The problem:
What is needed is an exact repetition of the lines from the first one in the data through the line with "[785,379,819,394] 12. ->", with no pictures.

Records for this task:
◆ ◆ ◆ ◆ ◆

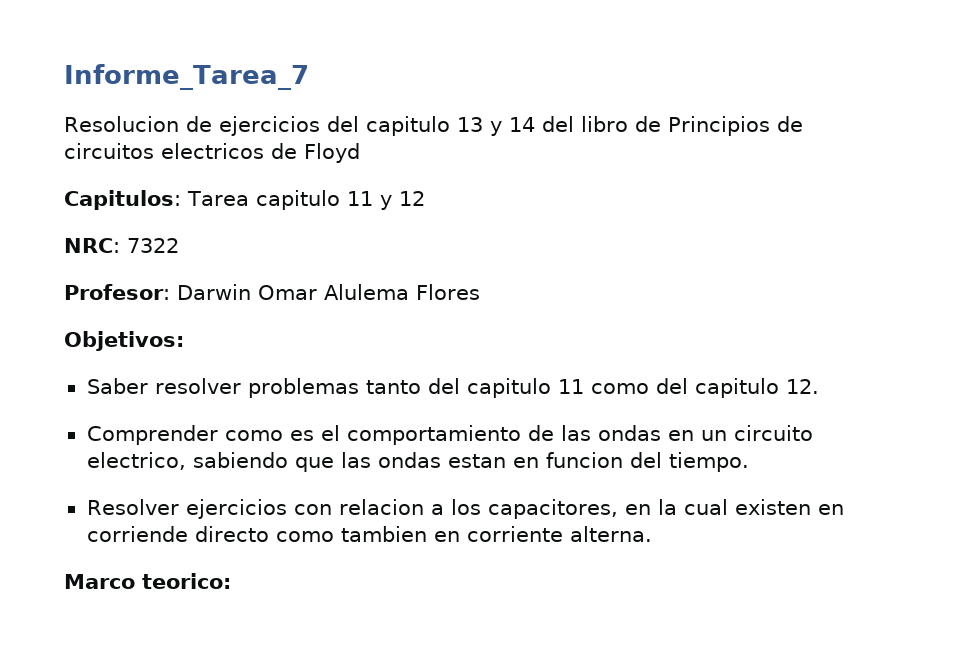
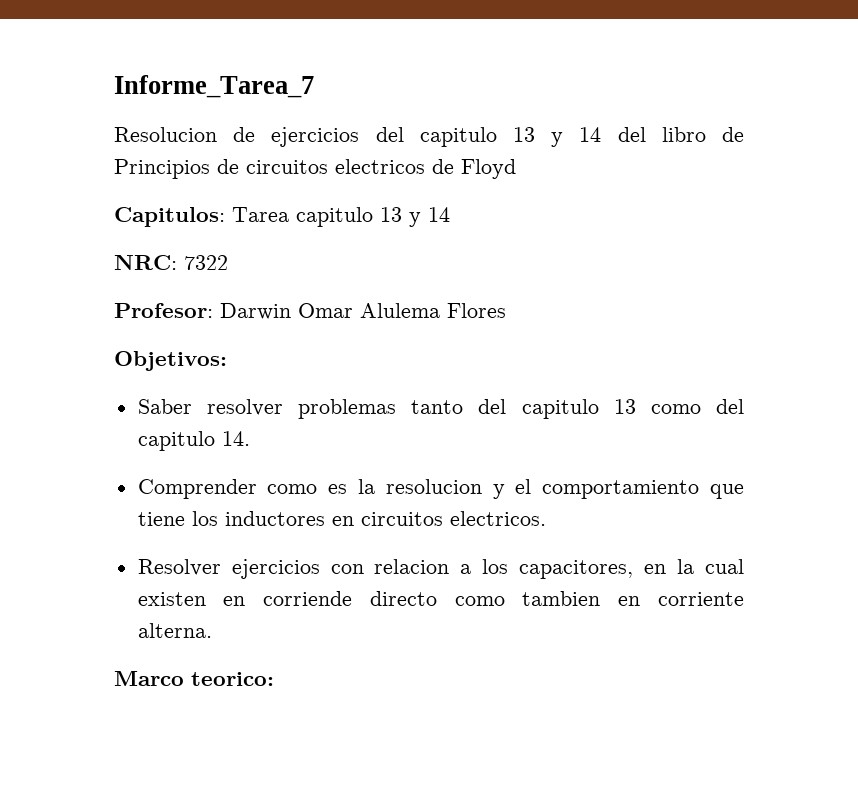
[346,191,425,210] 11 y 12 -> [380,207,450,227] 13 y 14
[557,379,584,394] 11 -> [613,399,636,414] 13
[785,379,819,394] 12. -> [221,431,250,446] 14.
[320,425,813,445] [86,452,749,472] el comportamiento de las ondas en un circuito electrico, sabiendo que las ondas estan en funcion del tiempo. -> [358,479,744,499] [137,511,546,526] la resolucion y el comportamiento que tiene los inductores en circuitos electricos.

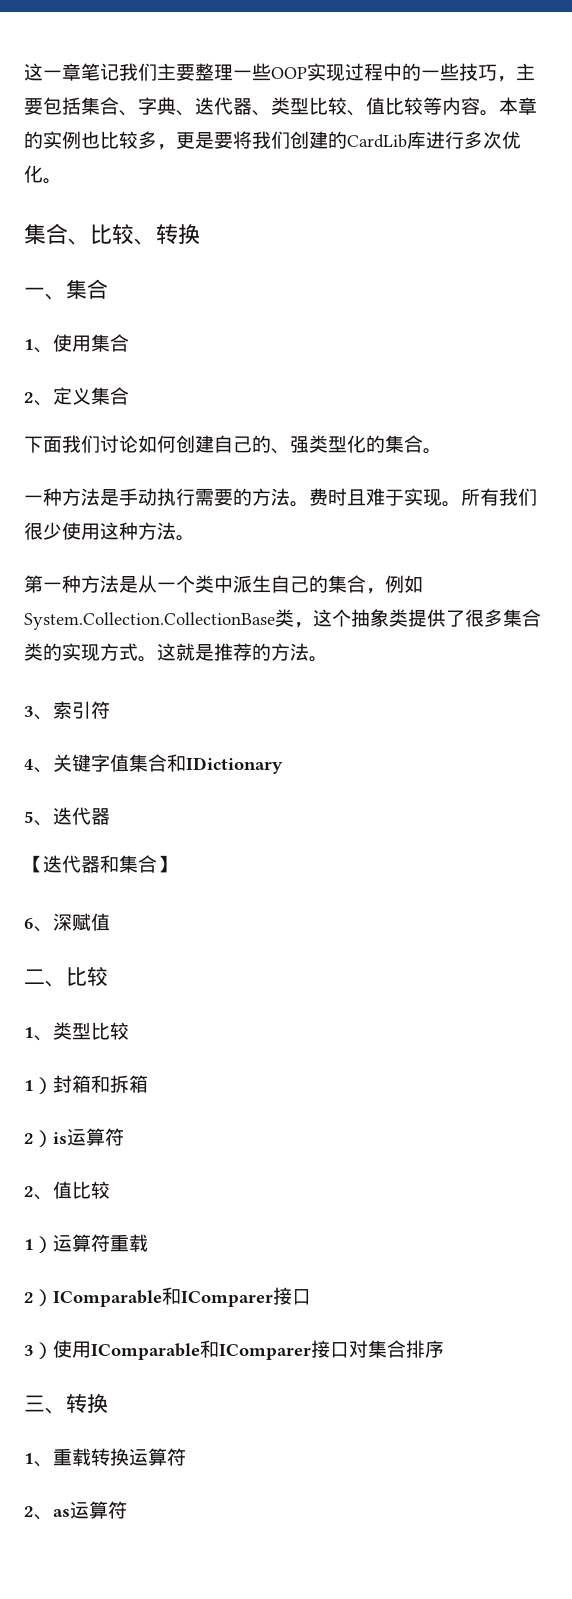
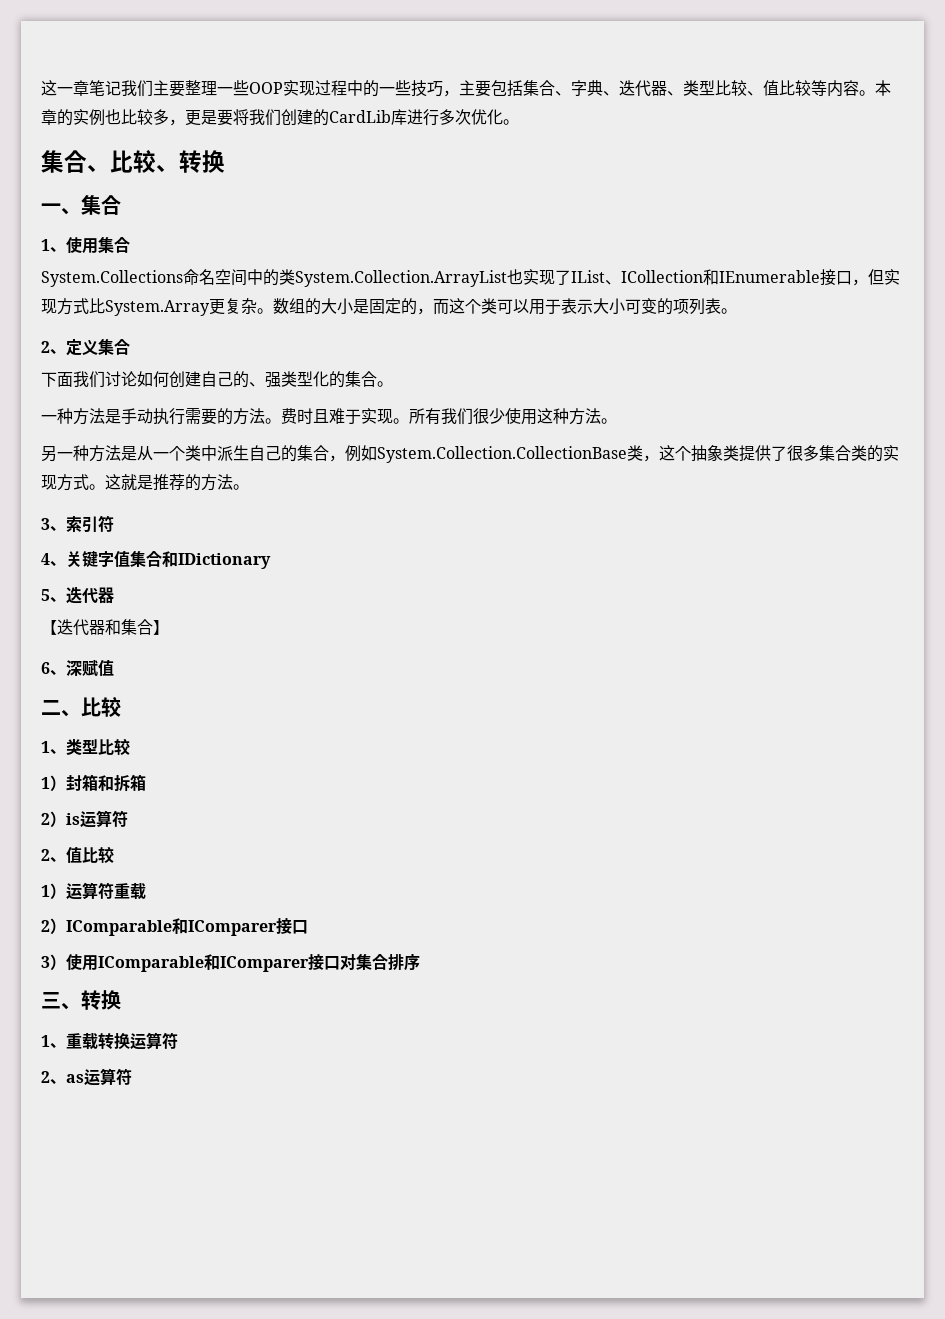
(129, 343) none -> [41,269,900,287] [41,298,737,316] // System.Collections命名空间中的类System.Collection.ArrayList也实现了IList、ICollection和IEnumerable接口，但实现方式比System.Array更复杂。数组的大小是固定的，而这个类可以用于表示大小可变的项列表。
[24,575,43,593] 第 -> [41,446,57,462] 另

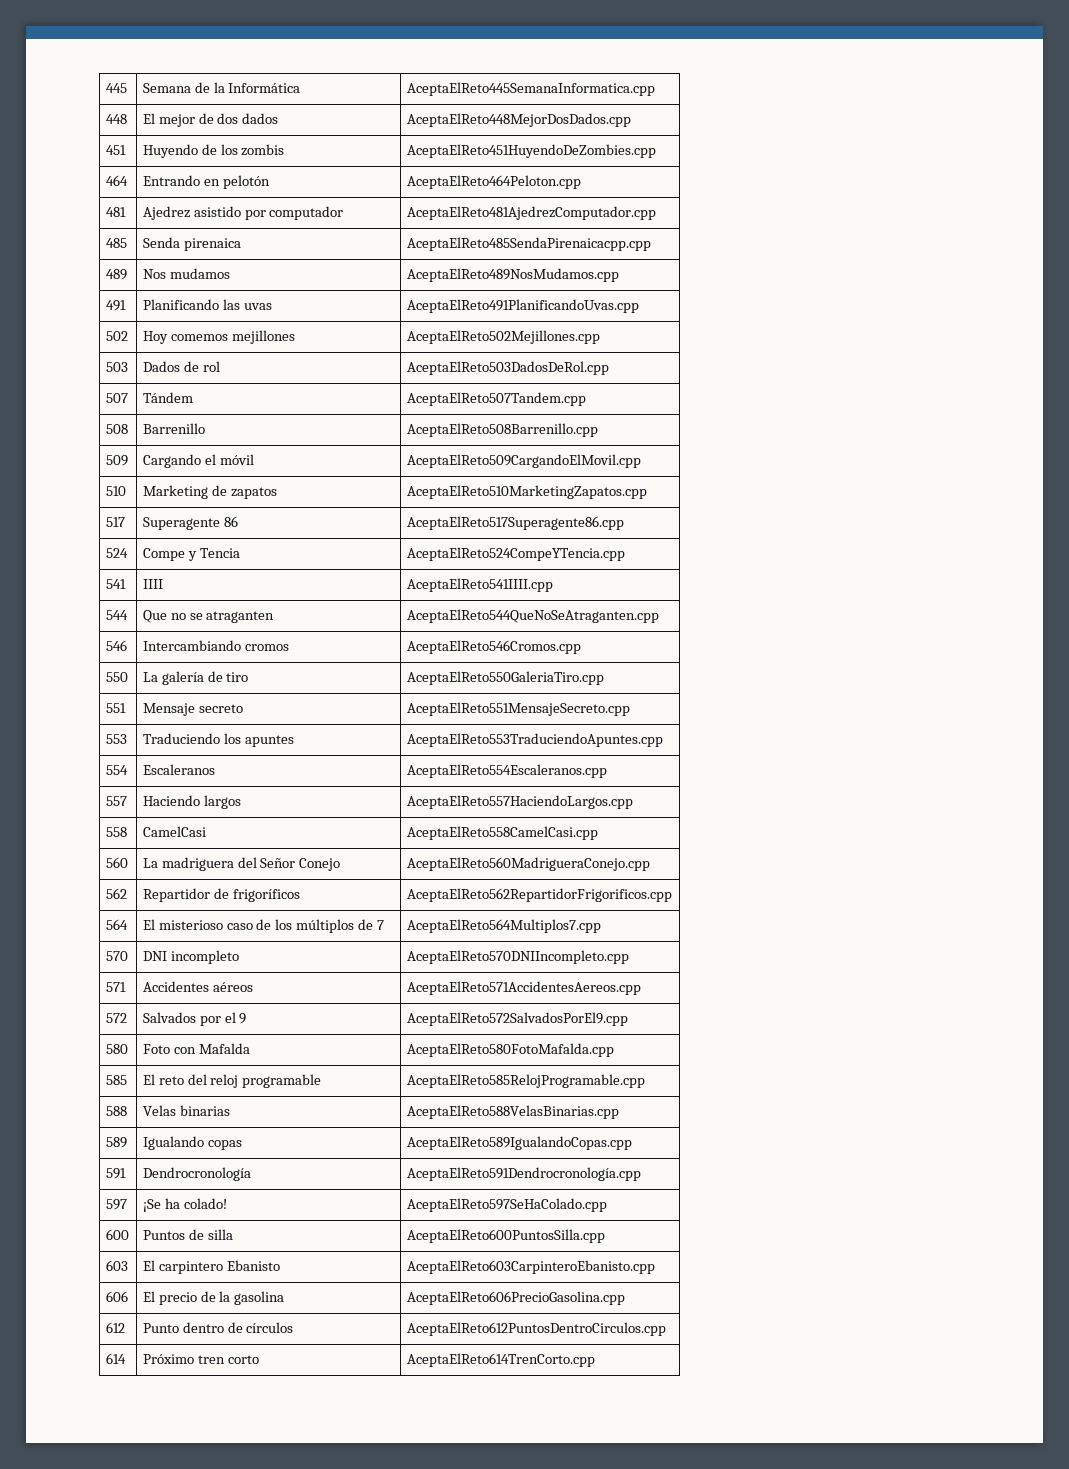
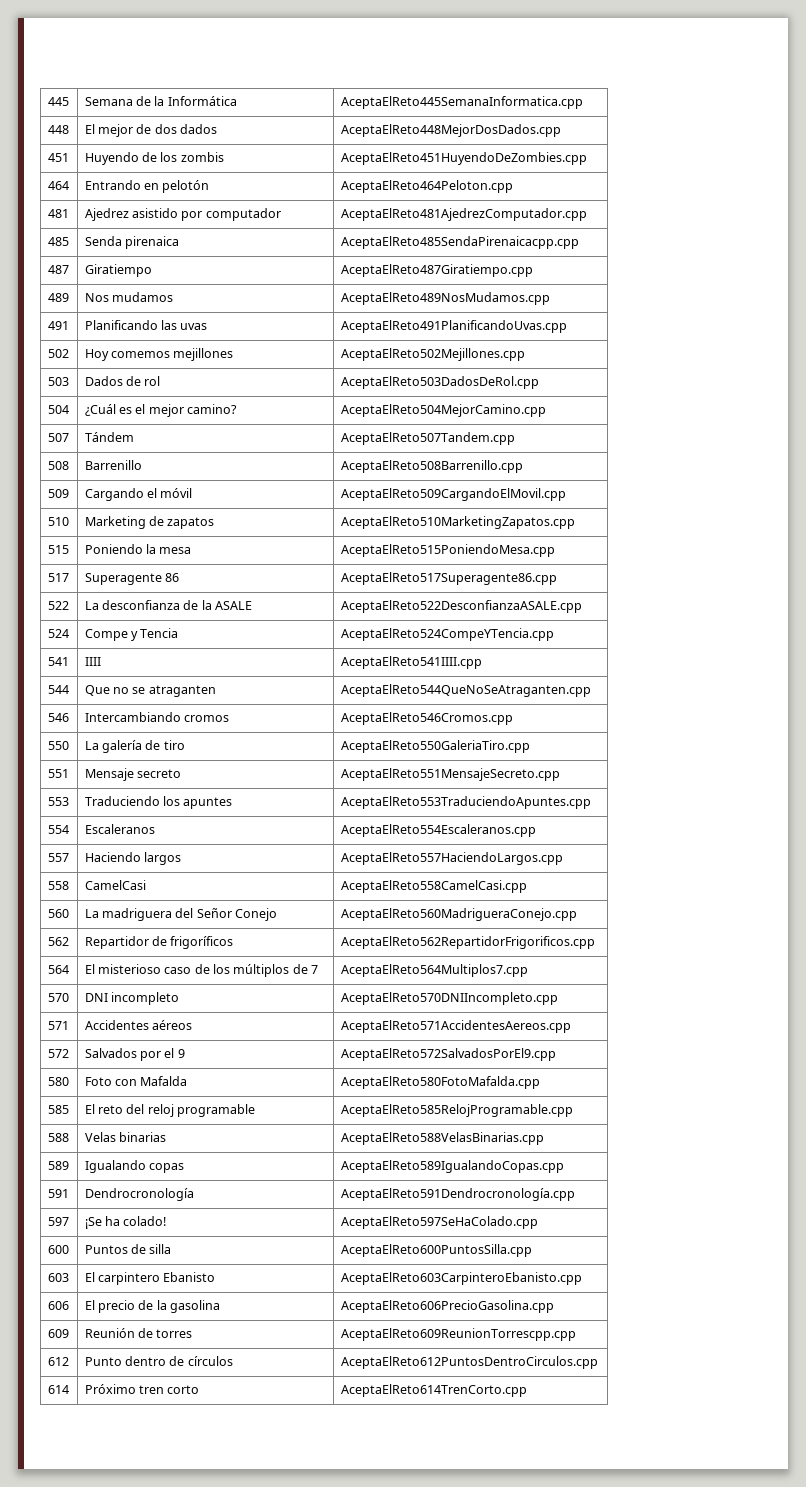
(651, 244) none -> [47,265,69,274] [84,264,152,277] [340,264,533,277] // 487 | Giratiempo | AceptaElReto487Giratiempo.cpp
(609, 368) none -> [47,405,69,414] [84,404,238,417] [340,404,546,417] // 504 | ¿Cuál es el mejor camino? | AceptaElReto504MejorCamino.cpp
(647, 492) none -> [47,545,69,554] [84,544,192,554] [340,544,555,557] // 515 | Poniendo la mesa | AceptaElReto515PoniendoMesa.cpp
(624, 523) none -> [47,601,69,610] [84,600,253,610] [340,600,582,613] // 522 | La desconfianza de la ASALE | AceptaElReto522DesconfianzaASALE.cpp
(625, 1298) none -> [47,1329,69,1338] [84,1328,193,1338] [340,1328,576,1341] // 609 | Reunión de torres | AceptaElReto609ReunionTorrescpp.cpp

◆ ◆ ◆ ◆ ◆

Problem solution:
[346,191,425,210] 11 y 12 -> [380,207,450,227] 13 y 14
[557,379,584,394] 11 -> [613,399,636,414] 13
[785,379,819,394] 12. -> [221,431,250,446] 14.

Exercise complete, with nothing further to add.